One of the ways to think about what philosophers do is to imagine them tending to concepts we use routinely in thinking to ourselves and speaking with one another, but which remain controversial even after more “scientific” folks have had their say. There have been many such concepts in the history of philosophy, among them the concept of “person.”

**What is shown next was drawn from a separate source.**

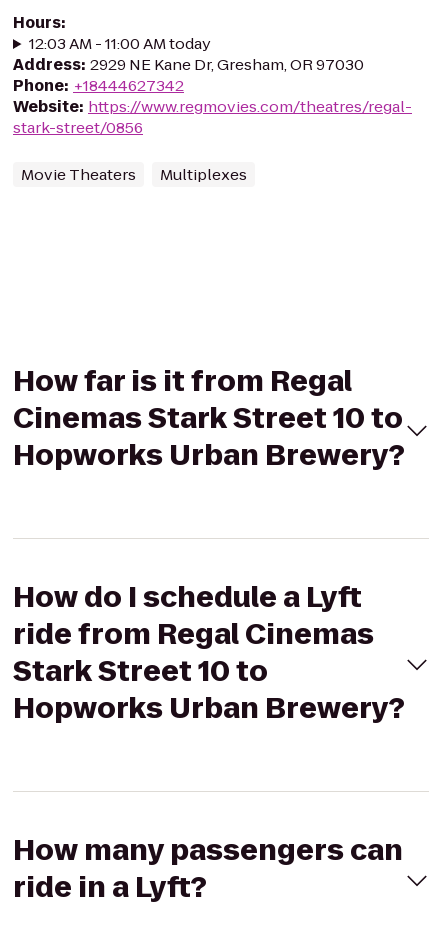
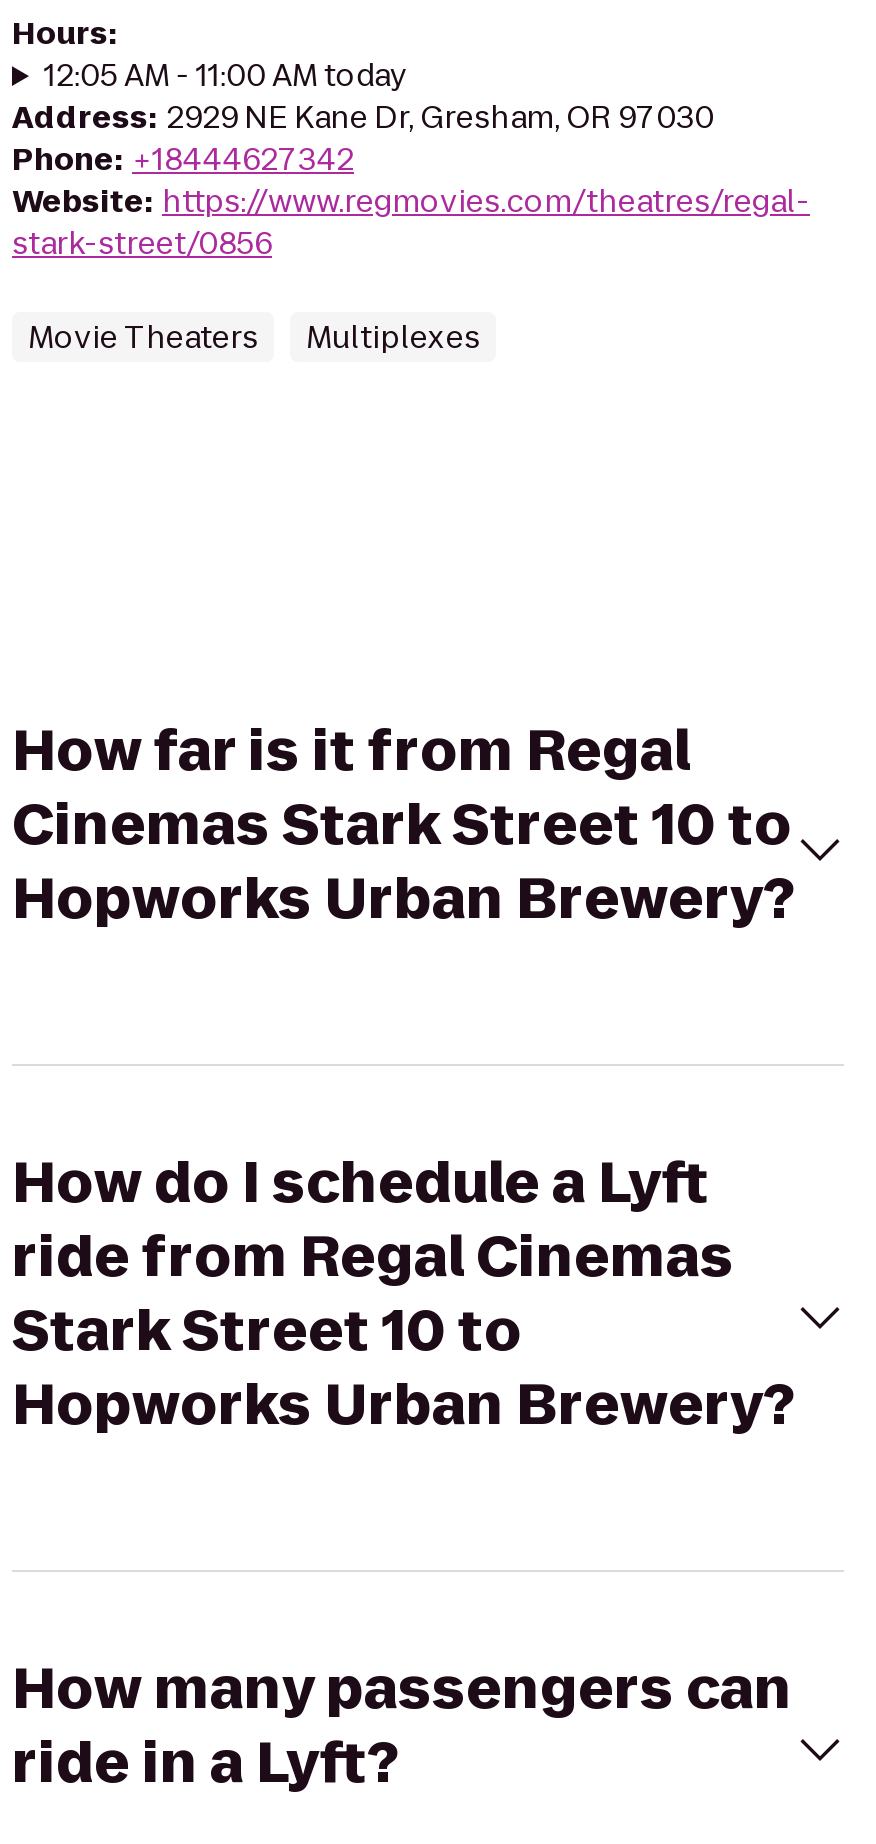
- 12:03 AM - 11:00 AM today
+ 12:05 AM - 11:00 AM today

Thinking about “persons” is, by the conventional standards of the history of philosophy, a relatively recent concern, which emerged only in the late seventeenth century. John Locke added to An Essay Concerning Understanding’s second edition, which appeared in 1694, a brief discussion, the first of its kind, in which to “consider what person stands for.” Locke famously wrote, “a thinking intelligent being, that has reason and reflection, and can consider it self as it self, the same thinking thing in different times and places; which it does only by that consciousness, which is inseparable from thinking, and as it seems to me essential to it.” What his perspective is most famous for in particular is the idea that persons and bodies can come apart. A person exists and persists, he insisted, “as far as the same consciousness can extend to actions past or to come, and would be by distance of time, or change of substance, no more two persons, than a man be two men by wearing other clothes today than he did yesterday, with a long or a short sleep between.” Locke’s perspective was immediately controversial and remained so throughout most of the eighteenth century and, after a hiatus during which it was eclipsed by alternative nineteenth-century approaches, has been so again since the middle of the twentieth.
The seminar will be devoted to the history of the controversy, as reflected in both philosophical discourse and popular culture, and in light of at least three sorts of anxieties to which a Lockean perspective appears vulnerable. On the one hand, a person might swap bodies with another, voluntarily or involuntarily — Star Trek’s “Turnabout Intruder” (1969), for example,Freaky Friday (1976, 2003), All of Me (1984), Vice Versa (1988), Prelude to a Kiss (1992), The X-Files’ “Dreamland” (1998), The Skeleton Key (2005), and The Change-Up (2011). On the other hand, persons might also be duplicable, through bodily duplication, again voluntarily or involuntarily — Seconds (1963 novel, 1966 film), for example, Star Trek’s “Enemy Within” (1966) and “Second Chances” (1993), The Prestige (1995 novel, 2006 film), and Multiplicity (1996), Black Mirror’s “White Christmas” (2014). Finally, there might develop such things as artificial persons, competing in various ways with “real” ones — Frankenstein in its many incarnations over the years, for example, Do Androids Dream of Electric Sheep? (1968), and its two film adaptations, Blade Runner and Blade Runner 2049 (1982, 2017), and three novel adaptations in the interim (1995, 1996, and 1999), and Westword, the original film and two sequels (1973, 1976, and 1980), and the ongoing television adaptation (2016, 2018).
About Professor Trip McCrossin
Trip McCrossin teaches classes in the history and legacy of the Enlightenment, in eighteenth- and nineteenth-century philosophy, and in contemporary ethical and political issues and popular culture. He strives to organize them to be as thoroughly conversational and exploratory as possible, and to relate philosophy as often as possible to the cultures we live in, and in this spirit, contributes periodically to essay collections published in several "popular culture and philosophy" series. He studied at the University of Michigan and Stanford and Yale Universities, and before coming to Rutgers in 2003, worked for some years in the labor movement.